Singer Jordan Reynolds (pictured above) transplanted to Atlanta from Bowling Green, Kentucky. She started the band known as Rose Hotel five years ago with the release of the EP Always a Good Reason. Since then, she has released a handful of singles and albums, including 2019’s buzzy full-length outing, I Will Only Come When It’s a Yes.
The opening frames of Rose Hotel’s esoteric, Grimm’s fairytale-like visuals may remind you of the satanic car ride from Radiohead’s unforgettable music video for “Karma Police.” Except here, the mysterious figure in the red coat isn’t merely running away from the bright headlights in hot pursuit but also popping up creepily in the rearview mirror — leading our protagonist, played by Kat Saxon, into dark and eerie territory.
Iivrson: “Trapped in LA”
In a relatively short timespan, 25-year-old Jeremy Baiden, whose artist handle pays tribute to basketball megastar Allen Iverson, has generated both mysterious intrigue and serious clout. The emerging rap star has also demonstrated that he’s not just about clever lyrics or cool hooks but substance, too.
With his day job as content director at Love Renaissance (LVRN) Studios, which has nurtured the careers of 6lack and Summer Walker, it’s fair to say that the Cobb County native has plenty of insight into the hidden perils of the road to fame. He’s not the first artist to have balked at the off-putting constancy of the California sunshine and its ever-striving ethos.

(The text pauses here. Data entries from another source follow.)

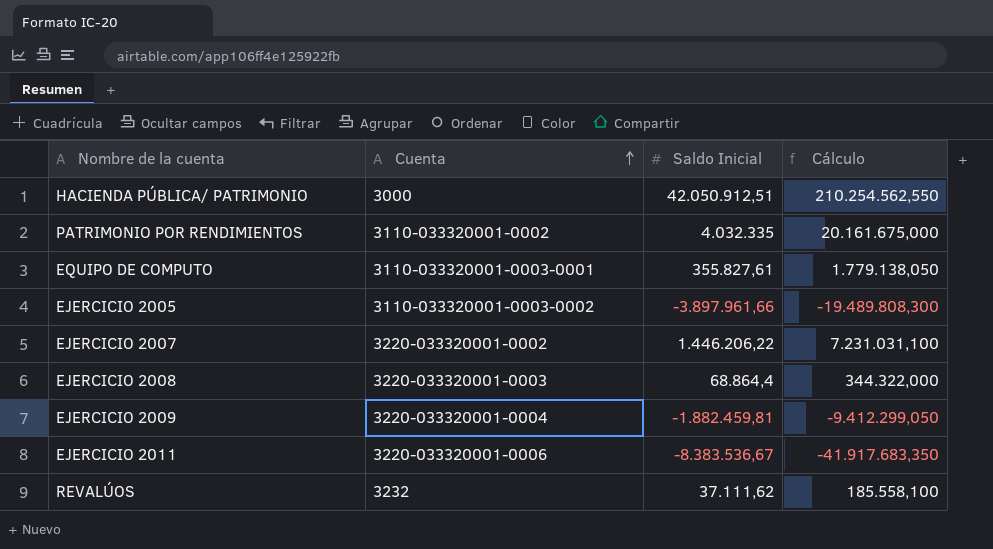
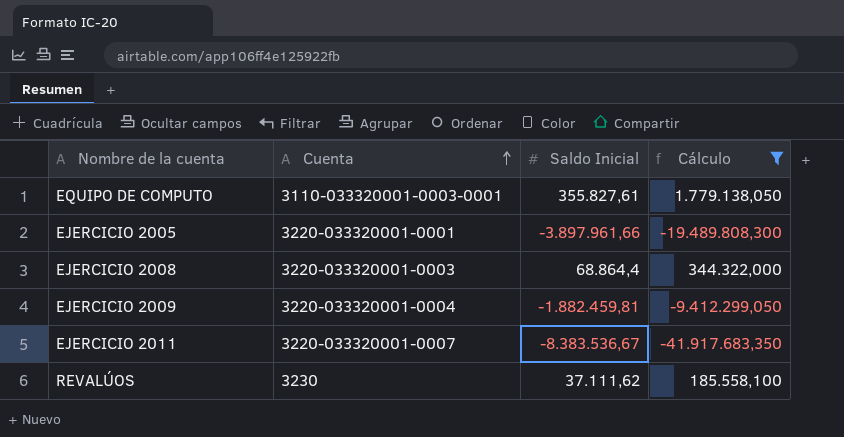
filter: none -> Cálculo <= 1.779.138,050
EJERCICIO 2005 | Cuenta: 3110-033320001-0003-0002 -> 3220-033320001-0001
EJERCICIO 2011 | Cuenta: 3220-033320001-0006 -> 3220-033320001-0007
REVALÚOS | Cuenta: 3232 -> 3230

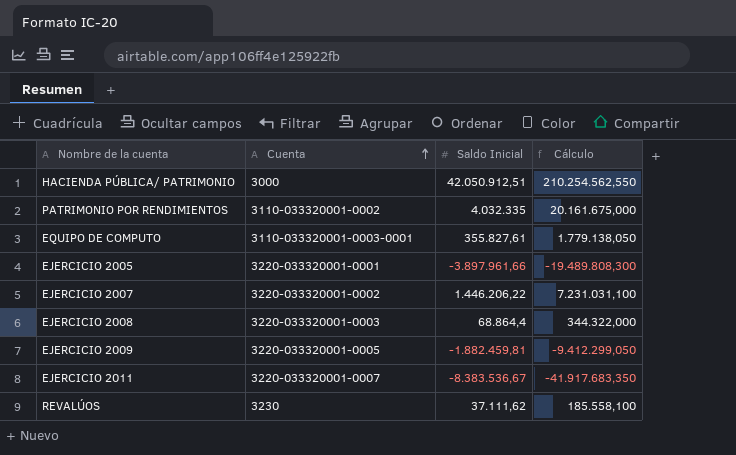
filter: Cálculo <= 1.779.138,050 -> none
EJERCICIO 2009 | Cuenta: 3220-033320001-0004 -> 3220-033320001-0005

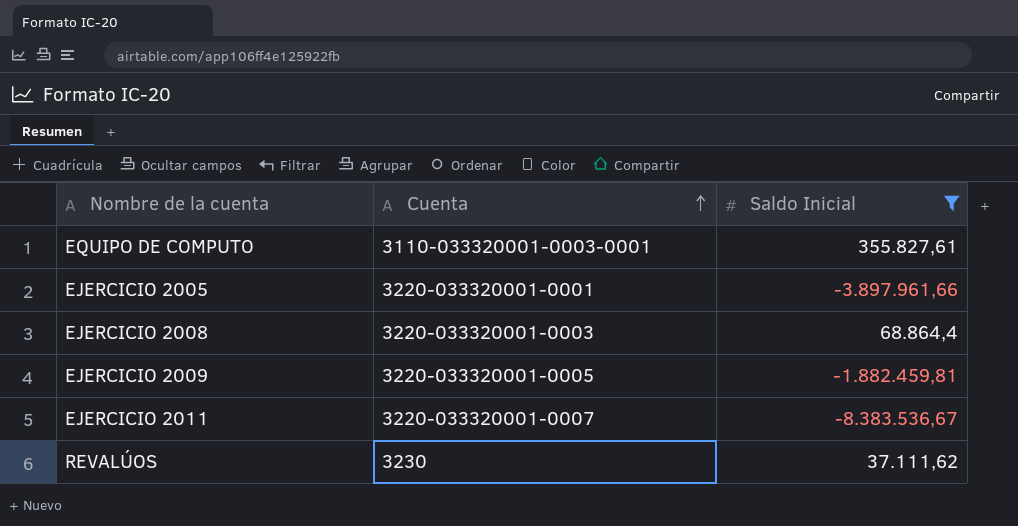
filter: none -> Saldo Inicial <= 355.827,61
column Cálculo | formula: [Saldo Inicial] * 5 -> none

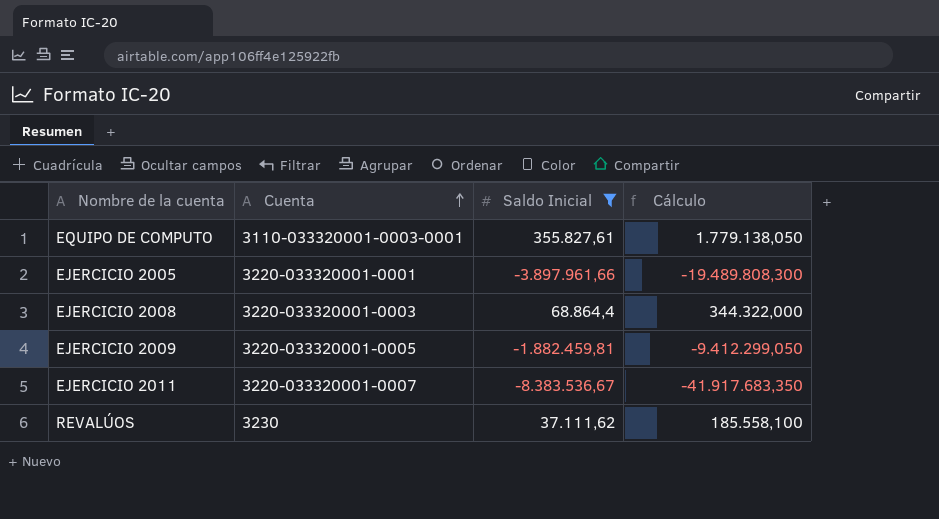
column Cálculo | formula: none -> [Saldo Inicial] * 5

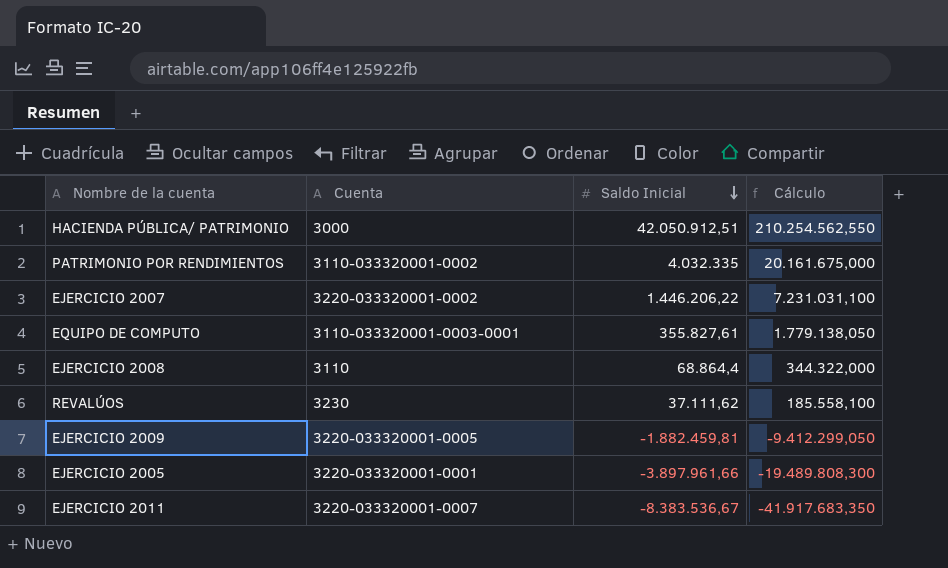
filter: Saldo Inicial <= 355.827,61 -> none
row order: Cuenta ascending -> Saldo Inicial descending
EJERCICIO 2008 | Cuenta: 3220-033320001-0003 -> 3110

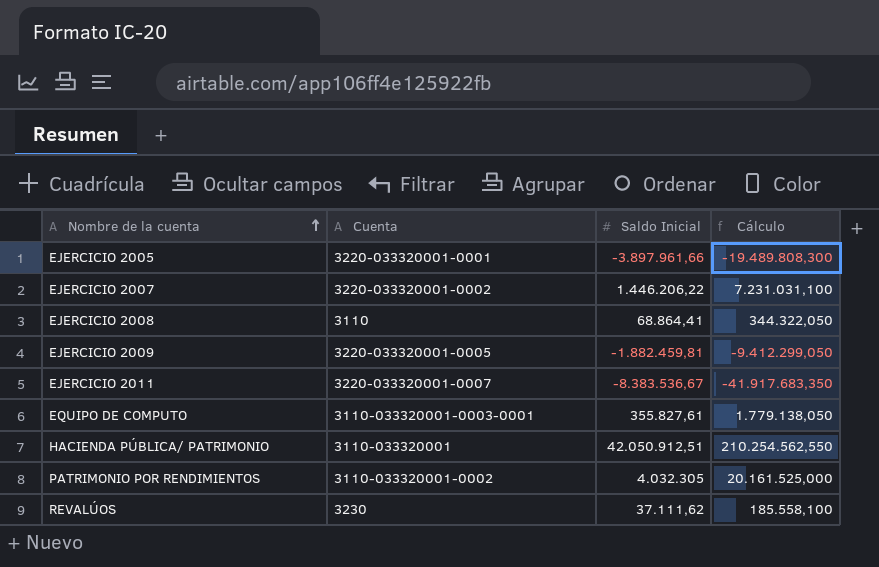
row order: Saldo Inicial descending -> Nombre de la cuenta ascending
EJERCICIO 2008 | Saldo Inicial: 68.864,4 -> 68.864,41
EJERCICIO 2008 | Cálculo: 344.322,000 -> 344.322,050
HACIENDA PÚBLICA/ PATRIMONIO | Cuenta: 3000 -> 3110-033320001
PATRIMONIO POR RENDIMIENTOS | Saldo Inicial: 4.032.335 -> 4.032.305
PATRIMONIO POR RENDIMIENTOS | Cálculo: 20.161.675,000 -> 20.161.525,000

The Constellations: “Felicia”
There’s a tendency in the new year to reflect upon the path that got us here. Sometimes, that involves looking back at fond memories and finding them to be, well, vaguely icky in retrospect. And with that, who knew that 2010 would feel like such a time capsule, y’all? Like the Rolling Stones’ “Under My Thumb,” the undeniably catchy but more-scummy-than-you-remembered little tune by eight-person psychedelic rock/soul “supergroup” The Constellations feels like a song that we might be inclined to shrug off as very much a “product of its time.” Even though that time was less than 15 years back.

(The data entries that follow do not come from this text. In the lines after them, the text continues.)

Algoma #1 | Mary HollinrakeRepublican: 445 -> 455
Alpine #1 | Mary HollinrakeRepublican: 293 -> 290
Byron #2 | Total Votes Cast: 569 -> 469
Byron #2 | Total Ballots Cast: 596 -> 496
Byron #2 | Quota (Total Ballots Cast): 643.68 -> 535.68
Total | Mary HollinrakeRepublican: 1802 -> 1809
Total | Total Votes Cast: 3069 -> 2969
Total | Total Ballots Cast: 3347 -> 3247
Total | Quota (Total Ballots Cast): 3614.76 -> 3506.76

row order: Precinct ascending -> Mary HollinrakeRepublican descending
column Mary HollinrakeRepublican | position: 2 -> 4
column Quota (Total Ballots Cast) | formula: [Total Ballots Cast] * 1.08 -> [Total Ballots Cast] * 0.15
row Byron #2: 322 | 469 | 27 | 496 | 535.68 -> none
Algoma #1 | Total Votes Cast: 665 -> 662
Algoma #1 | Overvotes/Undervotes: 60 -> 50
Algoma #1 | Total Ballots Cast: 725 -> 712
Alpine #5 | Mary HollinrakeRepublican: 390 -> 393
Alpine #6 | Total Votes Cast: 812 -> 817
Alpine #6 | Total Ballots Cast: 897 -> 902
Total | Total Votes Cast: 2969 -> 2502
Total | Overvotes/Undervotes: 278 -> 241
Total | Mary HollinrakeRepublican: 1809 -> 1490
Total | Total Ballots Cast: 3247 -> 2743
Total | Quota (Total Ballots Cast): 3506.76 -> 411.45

Melodically, it’s channeling the late ’90s work of Beck and Blur. Visually, it’s like the sleazy spawn of Austin Powers and Faster, Pussycat! Kill! Kill! Frontman Elijah Jones, straight out of a Flannery O’Connor story, was the son of a Baptist deacon who once told Spin, “As long as I can find a bar, I’ll be able to write a song.” Their first album, where this song finds its home, was titled Southern Gothic and featured a collaboration with fellow Atlantan CeeLo Green.